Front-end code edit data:
========

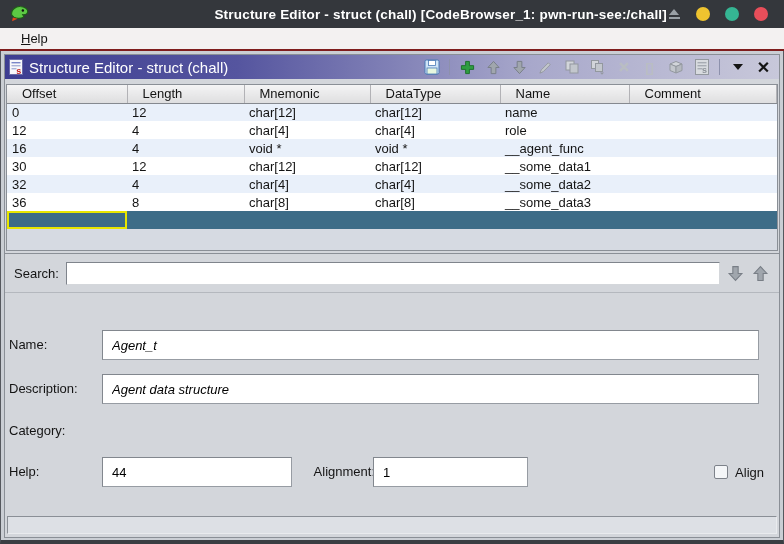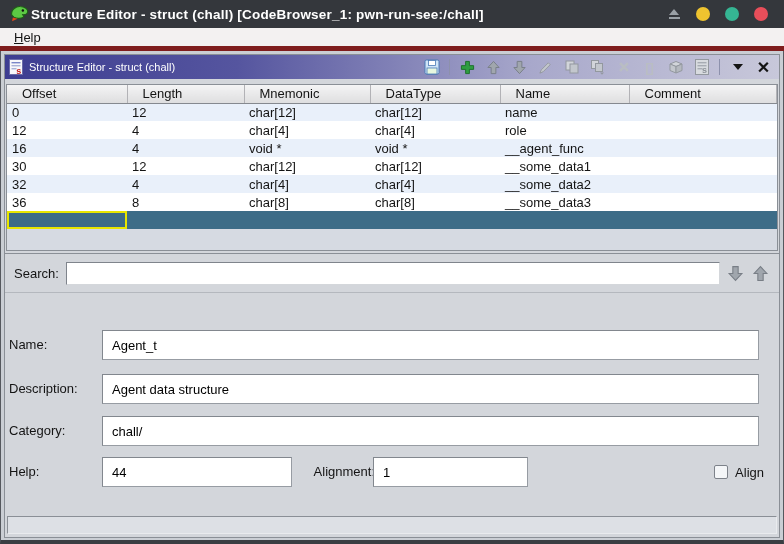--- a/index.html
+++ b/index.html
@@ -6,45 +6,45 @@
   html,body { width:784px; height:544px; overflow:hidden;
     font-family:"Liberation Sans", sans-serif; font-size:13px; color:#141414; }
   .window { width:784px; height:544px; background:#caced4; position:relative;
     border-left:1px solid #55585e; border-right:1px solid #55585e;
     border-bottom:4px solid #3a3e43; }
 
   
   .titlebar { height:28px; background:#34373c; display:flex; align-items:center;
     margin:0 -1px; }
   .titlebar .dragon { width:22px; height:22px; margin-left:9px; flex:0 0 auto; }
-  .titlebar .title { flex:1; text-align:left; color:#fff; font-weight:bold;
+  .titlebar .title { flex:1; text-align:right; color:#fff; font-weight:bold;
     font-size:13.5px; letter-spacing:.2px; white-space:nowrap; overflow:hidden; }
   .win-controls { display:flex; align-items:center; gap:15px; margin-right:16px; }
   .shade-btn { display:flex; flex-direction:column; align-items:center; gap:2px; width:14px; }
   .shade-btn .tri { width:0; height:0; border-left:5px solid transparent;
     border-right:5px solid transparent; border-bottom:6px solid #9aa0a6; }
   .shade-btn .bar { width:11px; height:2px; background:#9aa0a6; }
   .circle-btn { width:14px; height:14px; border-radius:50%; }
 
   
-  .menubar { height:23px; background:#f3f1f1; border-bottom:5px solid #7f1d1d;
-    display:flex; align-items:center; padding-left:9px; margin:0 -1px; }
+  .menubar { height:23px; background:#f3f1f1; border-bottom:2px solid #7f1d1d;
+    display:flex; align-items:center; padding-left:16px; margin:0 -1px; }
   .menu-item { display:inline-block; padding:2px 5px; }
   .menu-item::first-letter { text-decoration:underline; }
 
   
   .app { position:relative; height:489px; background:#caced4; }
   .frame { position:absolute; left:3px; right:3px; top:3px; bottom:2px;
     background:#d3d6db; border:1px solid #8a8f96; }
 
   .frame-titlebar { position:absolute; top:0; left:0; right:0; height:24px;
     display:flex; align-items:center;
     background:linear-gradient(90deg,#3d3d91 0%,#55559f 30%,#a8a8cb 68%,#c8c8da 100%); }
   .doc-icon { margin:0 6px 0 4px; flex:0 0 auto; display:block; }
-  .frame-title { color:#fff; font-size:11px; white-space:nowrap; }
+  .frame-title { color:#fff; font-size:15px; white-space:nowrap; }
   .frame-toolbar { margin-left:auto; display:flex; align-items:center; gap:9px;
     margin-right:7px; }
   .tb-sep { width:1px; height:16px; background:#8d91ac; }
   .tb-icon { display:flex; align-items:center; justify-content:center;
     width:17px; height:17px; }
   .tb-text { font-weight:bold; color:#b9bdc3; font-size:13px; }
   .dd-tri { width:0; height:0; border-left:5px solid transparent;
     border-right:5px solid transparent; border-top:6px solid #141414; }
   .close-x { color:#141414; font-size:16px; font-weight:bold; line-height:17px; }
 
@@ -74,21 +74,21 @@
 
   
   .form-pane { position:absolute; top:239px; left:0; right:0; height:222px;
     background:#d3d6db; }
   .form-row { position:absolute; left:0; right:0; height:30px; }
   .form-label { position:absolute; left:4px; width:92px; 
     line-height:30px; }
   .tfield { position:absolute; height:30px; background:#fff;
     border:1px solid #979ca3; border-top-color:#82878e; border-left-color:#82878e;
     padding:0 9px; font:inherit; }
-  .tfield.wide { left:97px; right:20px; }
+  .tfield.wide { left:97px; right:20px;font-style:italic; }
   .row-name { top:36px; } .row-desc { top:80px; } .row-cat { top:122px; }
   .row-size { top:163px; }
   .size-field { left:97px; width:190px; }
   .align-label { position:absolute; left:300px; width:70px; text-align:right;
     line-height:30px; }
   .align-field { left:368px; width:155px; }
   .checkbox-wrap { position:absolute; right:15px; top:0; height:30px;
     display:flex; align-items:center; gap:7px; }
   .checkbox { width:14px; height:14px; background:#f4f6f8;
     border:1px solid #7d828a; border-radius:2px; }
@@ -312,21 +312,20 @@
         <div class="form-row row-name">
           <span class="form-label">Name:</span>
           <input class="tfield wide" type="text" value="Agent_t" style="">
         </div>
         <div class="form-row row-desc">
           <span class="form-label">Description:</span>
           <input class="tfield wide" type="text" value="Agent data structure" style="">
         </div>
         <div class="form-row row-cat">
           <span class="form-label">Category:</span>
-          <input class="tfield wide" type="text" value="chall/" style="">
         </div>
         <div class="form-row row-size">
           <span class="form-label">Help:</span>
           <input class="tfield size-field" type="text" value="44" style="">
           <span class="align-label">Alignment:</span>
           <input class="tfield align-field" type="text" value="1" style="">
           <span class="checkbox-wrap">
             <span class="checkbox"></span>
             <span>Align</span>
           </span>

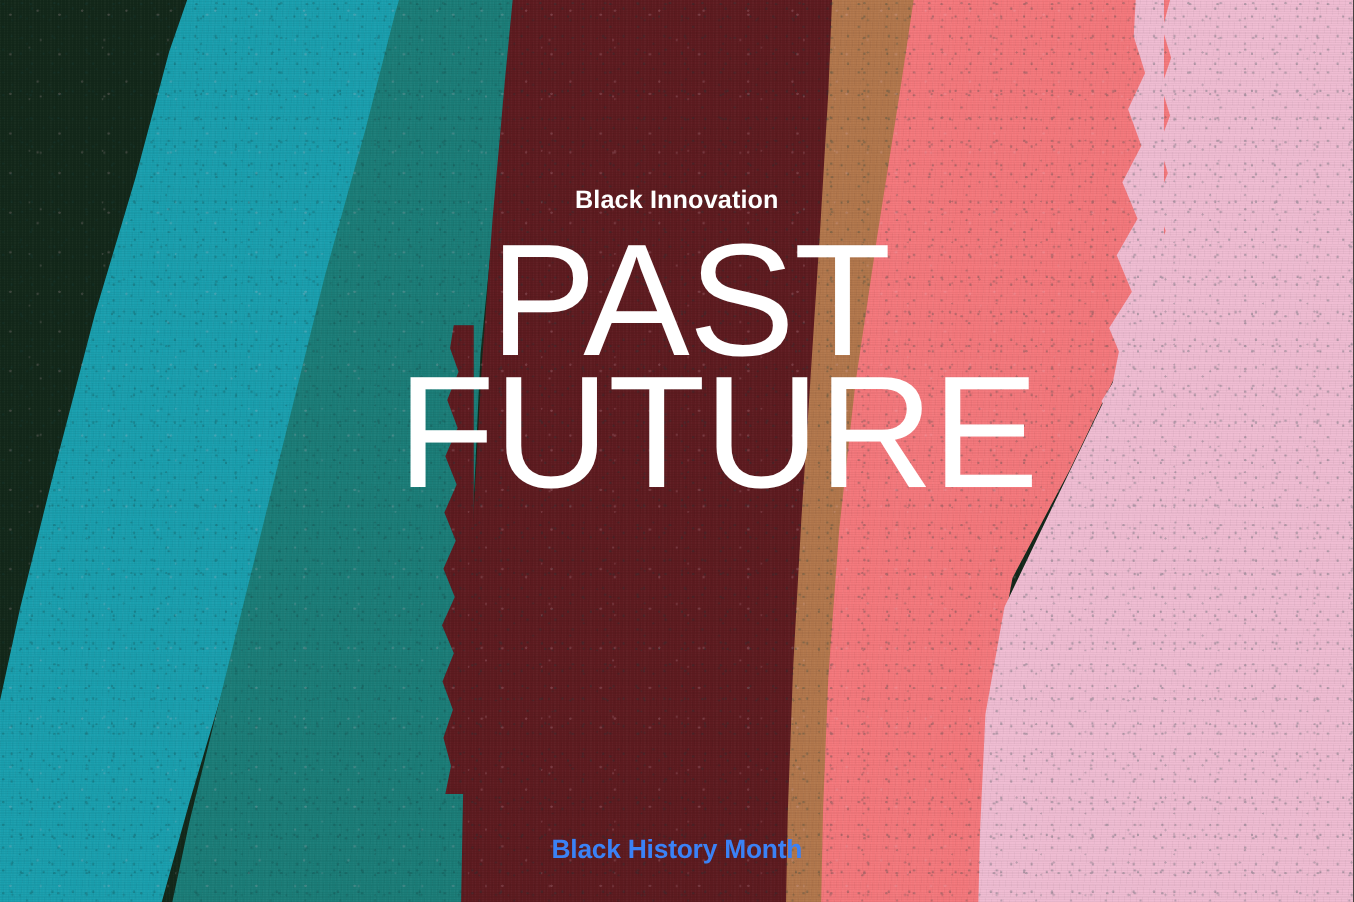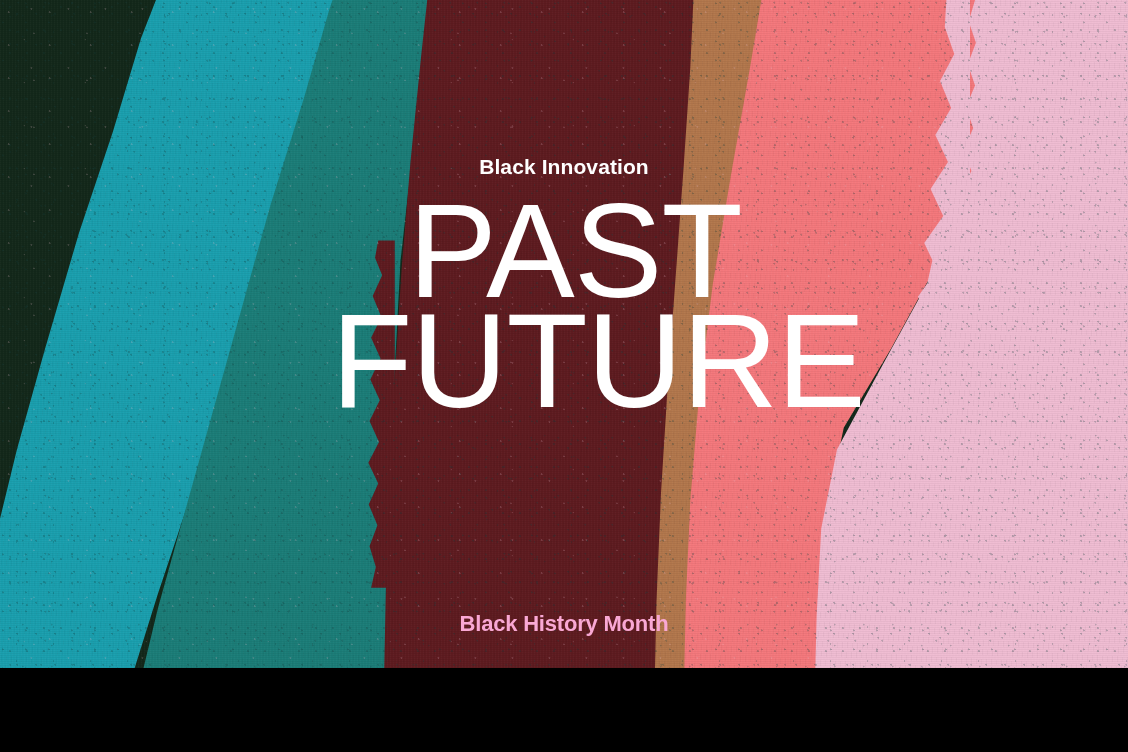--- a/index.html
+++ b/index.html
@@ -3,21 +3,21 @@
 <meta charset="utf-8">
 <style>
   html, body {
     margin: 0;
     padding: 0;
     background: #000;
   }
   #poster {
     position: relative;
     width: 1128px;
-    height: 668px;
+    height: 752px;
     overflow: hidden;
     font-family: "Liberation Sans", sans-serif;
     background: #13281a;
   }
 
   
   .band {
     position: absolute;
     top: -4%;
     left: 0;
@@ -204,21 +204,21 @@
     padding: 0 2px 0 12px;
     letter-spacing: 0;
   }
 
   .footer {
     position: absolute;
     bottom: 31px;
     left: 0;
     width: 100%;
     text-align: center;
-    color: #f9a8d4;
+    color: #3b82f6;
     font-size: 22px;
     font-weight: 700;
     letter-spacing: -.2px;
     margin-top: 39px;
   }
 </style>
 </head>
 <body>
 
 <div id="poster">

========

→ **About this exercise**
Output the entries above exactly. Drop the pictures.

→ **Written reply**
--- a/index.html
+++ b/index.html
@@ -6,45 +6,45 @@
   html,body { width:784px; height:544px; overflow:hidden;
     font-family:"Liberation Sans", sans-serif; font-size:13px; color:#141414; }
   .window { width:784px; height:544px; background:#caced4; position:relative;
     border-left:1px solid #55585e; border-right:1px solid #55585e;
     border-bottom:4px solid #3a3e43; }
 
   
   .titlebar { height:28px; background:#34373c; display:flex; align-items:center;
     margin:0 -1px; }
   .titlebar .dragon { width:22px; height:22px; margin-left:9px; flex:0 0 auto; }
-  .titlebar .title { flex:1; text-align:left; color:#fff; font-weight:bold;
+  .titlebar .title { flex:1; text-align:right; color:#fff; font-weight:bold;
     font-size:13.5px; letter-spacing:.2px; white-space:nowrap; overflow:hidden; }
   .win-controls { display:flex; align-items:center; gap:15px; margin-right:16px; }
   .shade-btn { display:flex; flex-direction:column; align-items:center; gap:2px; width:14px; }
   .shade-btn .tri { width:0; height:0; border-left:5px solid transparent;
     border-right:5px solid transparent; border-bottom:6px solid #9aa0a6; }
   .shade-btn .bar { width:11px; height:2px; background:#9aa0a6; }
   .circle-btn { width:14px; height:14px; border-radius:50%; }
 
   
-  .menubar { height:23px; background:#f3f1f1; border-bottom:5px solid #7f1d1d;
-    display:flex; align-items:center; padding-left:9px; margin:0 -1px; }
+  .menubar { height:23px; background:#f3f1f1; border-bottom:2px solid #7f1d1d;
+    display:flex; align-items:center; padding-left:16px; margin:0 -1px; }
   .menu-item { display:inline-block; padding:2px 5px; }
   .menu-item::first-letter { text-decoration:underline; }
 
   
   .app { position:relative; height:489px; background:#caced4; }
   .frame { position:absolute; left:3px; right:3px; top:3px; bottom:2px;
     background:#d3d6db; border:1px solid #8a8f96; }
 
   .frame-titlebar { position:absolute; top:0; left:0; right:0; height:24px;
     display:flex; align-items:center;
     background:linear-gradient(90deg,#3d3d91 0%,#55559f 30%,#a8a8cb 68%,#c8c8da 100%); }
   .doc-icon { margin:0 6px 0 4px; flex:0 0 auto; display:block; }
-  .frame-title { color:#fff; font-size:11px; white-space:nowrap; }
+  .frame-title { color:#fff; font-size:15px; white-space:nowrap; }
   .frame-toolbar { margin-left:auto; display:flex; align-items:center; gap:9px;
     margin-right:7px; }
   .tb-sep { width:1px; height:16px; background:#8d91ac; }
   .tb-icon { display:flex; align-items:center; justify-content:center;
     width:17px; height:17px; }
   .tb-text { font-weight:bold; color:#b9bdc3; font-size:13px; }
   .dd-tri { width:0; height:0; border-left:5px solid transparent;
     border-right:5px solid transparent; border-top:6px solid #141414; }
   .close-x { color:#141414; font-size:16px; font-weight:bold; line-height:17px; }
 
@@ -74,21 +74,21 @@
 
   
   .form-pane { position:absolute; top:239px; left:0; right:0; height:222px;
     background:#d3d6db; }
   .form-row { position:absolute; left:0; right:0; height:30px; }
   .form-label { position:absolute; left:4px; width:92px; 
     line-height:30px; }
   .tfield { position:absolute; height:30px; background:#fff;
     border:1px solid #979ca3; border-top-color:#82878e; border-left-color:#82878e;
     padding:0 9px; font:inherit; }
-  .tfield.wide { left:97px; right:20px; }
+  .tfield.wide { left:97px; right:20px;font-style:italic; }
   .row-name { top:36px; } .row-desc { top:80px; } .row-cat { top:122px; }
   .row-size { top:163px; }
   .size-field { left:97px; width:190px; }
   .align-label { position:absolute; left:300px; width:70px; text-align:right;
     line-height:30px; }
   .align-field { left:368px; width:155px; }
   .checkbox-wrap { position:absolute; right:15px; top:0; height:30px;
     display:flex; align-items:center; gap:7px; }
   .checkbox { width:14px; height:14px; background:#f4f6f8;
     border:1px solid #7d828a; border-radius:2px; }
@@ -312,21 +312,20 @@
         <div class="form-row row-name">
           <span class="form-label">Name:</span>
           <input class="tfield wide" type="text" value="Agent_t" style="">
         </div>
         <div class="form-row row-desc">
           <span class="form-label">Description:</span>
           <input class="tfield wide" type="text" value="Agent data structure" style="">
         </div>
         <div class="form-row row-cat">
           <span class="form-label">Category:</span>
-          <input class="tfield wide" type="text" value="chall/" style="">
         </div>
         <div class="form-row row-size">
           <span class="form-label">Help:</span>
           <input class="tfield size-field" type="text" value="44" style="">
           <span class="align-label">Alignment:</span>
           <input class="tfield align-field" type="text" value="1" style="">
           <span class="checkbox-wrap">
             <span class="checkbox"></span>
             <span>Align</span>
           </span>

--- a/index.html
+++ b/index.html
@@ -3,21 +3,21 @@
 <meta charset="utf-8">
 <style>
   html, body {
     margin: 0;
     padding: 0;
     background: #000;
   }
   #poster {
     position: relative;
     width: 1128px;
-    height: 668px;
+    height: 752px;
     overflow: hidden;
     font-family: "Liberation Sans", sans-serif;
     background: #13281a;
   }
 
   
   .band {
     position: absolute;
     top: -4%;
     left: 0;
@@ -204,21 +204,21 @@
     padding: 0 2px 0 12px;
     letter-spacing: 0;
   }
 
   .footer {
     position: absolute;
     bottom: 31px;
     left: 0;
     width: 100%;
     text-align: center;
-    color: #f9a8d4;
+    color: #3b82f6;
     font-size: 22px;
     font-weight: 700;
     letter-spacing: -.2px;
     margin-top: 39px;
   }
 </style>
 </head>
 <body>
 
 <div id="poster">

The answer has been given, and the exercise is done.